Source data section start
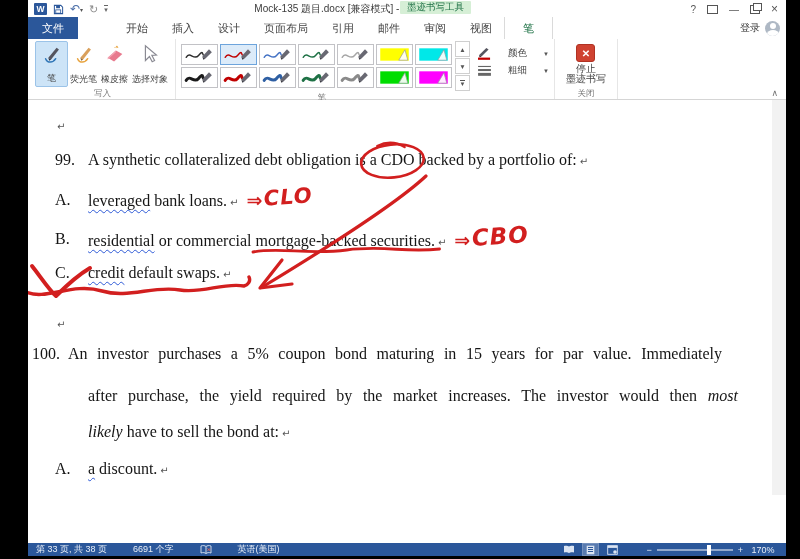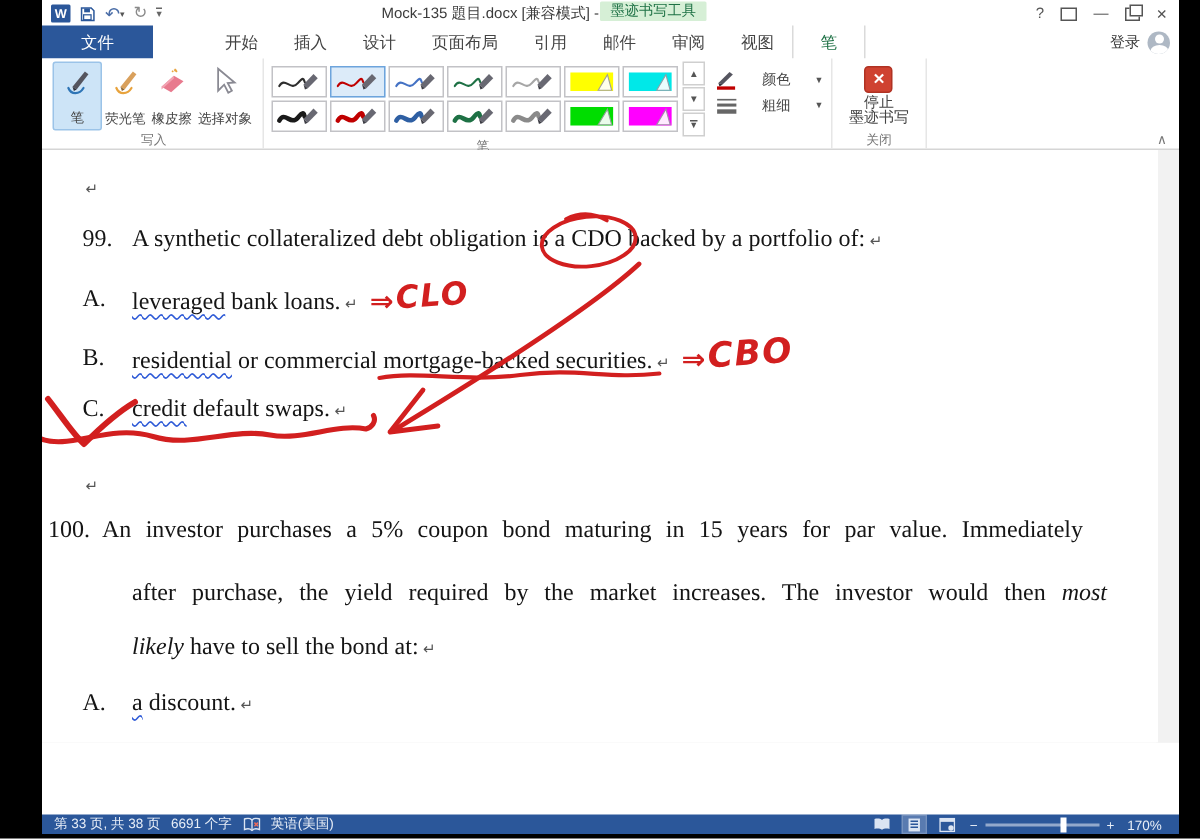--- a/index.html
+++ b/index.html
@@ -22,21 +22,21 @@
   .ctx-label{position:absolute;left:372px;top:1px;height:13px;padding:0 7px;background:#d6efd6;
        color:#1e7145;font-size:9.5px;display:flex;align-items:center;border-radius:1px;}
   .win-controls{display:flex;align-items:center;gap:11px;color:#555;font-size:10px;margin-right:4px;}
   .win-controls span{cursor:default;}
   .restore-glyph{display:inline-block;width:8px;height:7px;border:1px solid #555;position:relative;}
   .restore-glyph:before{content:"";position:absolute;left:2px;top:-3px;width:7px;height:6px;border:1px solid #555;background:#fff;}
   .ribbon-display-glyph{display:inline-block;width:9px;height:7px;border:1px solid #555;position:relative;}
 
   
   .tabrow{height:22px;display:flex;align-items:stretch;font-size:11px;color:#444;}
-  .file-tab{background:#2b579a;color:#fff;padding:0 26px;display:flex;align-items:center;}
+  .file-tab{background:#2b579a;color:#fff;padding:0 14px;display:flex;align-items:center;}
   .tab{padding:0 12px;display:flex;align-items:center;}
   .pen-tab{padding:0 18px;display:flex;align-items:center;color:#1e7145;background:#fff;
        border-left:1px solid #dadada;border-right:1px solid #dadada;}
   .signin{margin-left:auto;display:flex;align-items:center;gap:5px;padding-right:6px;font-size:10px;color:#333;}
   .avatar{width:15px;height:15px;border-radius:50%;background:#aeb8c4;position:relative;overflow:hidden;}
   .avatar:before{content:"";position:absolute;left:4.5px;top:2.5px;width:6px;height:6px;border-radius:50%;background:#fff;}
   .avatar:after{content:"";position:absolute;left:1.5px;top:9.5px;width:12px;height:8px;border-radius:50%;background:#fff;}
 
   
   .ribbon{height:60px;display:flex;align-items:stretch;padding:0 2px;border-bottom:1px solid #d5d5d5;background:#fff;}
@@ -86,21 +86,21 @@
       font-size:21px;display:inline-block;transform:rotate(-4deg) translateY(-2px);letter-spacing:1px;}
   .ink-label.big{font-size:23px;}
   .circled{position:relative;}
   .circled svg{position:absolute;left:-13px;top:-10px;width:calc(100% + 26px);height:40px;overflow:visible;}
   .ink-underline{position:relative;}
   .ink-underline svg{position:absolute;left:-4px;bottom:-8px;width:calc(100% + 12px);height:12px;}
   #ink-overlay{position:absolute;left:0;top:0;width:744px;height:436px;z-index:6;pointer-events:none;}
 
   
   .statusbar{height:13px;background:#2b579a;color:#e8eef7;font-size:9px;display:flex;align-items:center;
-      padding:0 8px;gap:7px;margin-top:48px;}
+      padding:0 8px;gap:26px;margin-top:48px;}
   .statusbar .seg{display:flex;align-items:center;gap:4px;white-space:nowrap;}
   .sb-spacer{flex:1;}
   .viewbtns{display:flex;align-items:center;gap:7px;}
   .viewbtn{display:flex;align-items:center;justify-content:center;width:15px;height:11px;}
   .viewbtn.active{background:rgba(255,255,255,0.22);outline:1px solid rgba(255,255,255,0.35);}
   .zoomer{display:flex;align-items:center;gap:5px;}
   .ztrack{width:76px;height:2px;background:#93a9cc;position:relative;}
   .zthumb{position:absolute;left:50px;top:-4px;width:4px;height:10px;background:#fff;}
   .zpct{width:30px;text-align:center;}
 </style>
Source data section end
• [Problem statement]: Reproduce each line of the records exactly, omitting any picture.

• [Exercise result]:
--- a/index.html
+++ b/index.html
@@ -22,21 +22,21 @@
   .ctx-label{position:absolute;left:372px;top:1px;height:13px;padding:0 7px;background:#d6efd6;
        color:#1e7145;font-size:9.5px;display:flex;align-items:center;border-radius:1px;}
   .win-controls{display:flex;align-items:center;gap:11px;color:#555;font-size:10px;margin-right:4px;}
   .win-controls span{cursor:default;}
   .restore-glyph{display:inline-block;width:8px;height:7px;border:1px solid #555;position:relative;}
   .restore-glyph:before{content:"";position:absolute;left:2px;top:-3px;width:7px;height:6px;border:1px solid #555;background:#fff;}
   .ribbon-display-glyph{display:inline-block;width:9px;height:7px;border:1px solid #555;position:relative;}
 
   
   .tabrow{height:22px;display:flex;align-items:stretch;font-size:11px;color:#444;}
-  .file-tab{background:#2b579a;color:#fff;padding:0 26px;display:flex;align-items:center;}
+  .file-tab{background:#2b579a;color:#fff;padding:0 14px;display:flex;align-items:center;}
   .tab{padding:0 12px;display:flex;align-items:center;}
   .pen-tab{padding:0 18px;display:flex;align-items:center;color:#1e7145;background:#fff;
        border-left:1px solid #dadada;border-right:1px solid #dadada;}
   .signin{margin-left:auto;display:flex;align-items:center;gap:5px;padding-right:6px;font-size:10px;color:#333;}
   .avatar{width:15px;height:15px;border-radius:50%;background:#aeb8c4;position:relative;overflow:hidden;}
   .avatar:before{content:"";position:absolute;left:4.5px;top:2.5px;width:6px;height:6px;border-radius:50%;background:#fff;}
   .avatar:after{content:"";position:absolute;left:1.5px;top:9.5px;width:12px;height:8px;border-radius:50%;background:#fff;}
 
   
   .ribbon{height:60px;display:flex;align-items:stretch;padding:0 2px;border-bottom:1px solid #d5d5d5;background:#fff;}
@@ -86,21 +86,21 @@
       font-size:21px;display:inline-block;transform:rotate(-4deg) translateY(-2px);letter-spacing:1px;}
   .ink-label.big{font-size:23px;}
   .circled{position:relative;}
   .circled svg{position:absolute;left:-13px;top:-10px;width:calc(100% + 26px);height:40px;overflow:visible;}
   .ink-underline{position:relative;}
   .ink-underline svg{position:absolute;left:-4px;bottom:-8px;width:calc(100% + 12px);height:12px;}
   #ink-overlay{position:absolute;left:0;top:0;width:744px;height:436px;z-index:6;pointer-events:none;}
 
   
   .statusbar{height:13px;background:#2b579a;color:#e8eef7;font-size:9px;display:flex;align-items:center;
-      padding:0 8px;gap:7px;margin-top:48px;}
+      padding:0 8px;gap:26px;margin-top:48px;}
   .statusbar .seg{display:flex;align-items:center;gap:4px;white-space:nowrap;}
   .sb-spacer{flex:1;}
   .viewbtns{display:flex;align-items:center;gap:7px;}
   .viewbtn{display:flex;align-items:center;justify-content:center;width:15px;height:11px;}
   .viewbtn.active{background:rgba(255,255,255,0.22);outline:1px solid rgba(255,255,255,0.35);}
   .zoomer{display:flex;align-items:center;gap:5px;}
   .ztrack{width:76px;height:2px;background:#93a9cc;position:relative;}
   .zthumb{position:absolute;left:50px;top:-4px;width:4px;height:10px;background:#fff;}
   .zpct{width:30px;text-align:center;}
 </style>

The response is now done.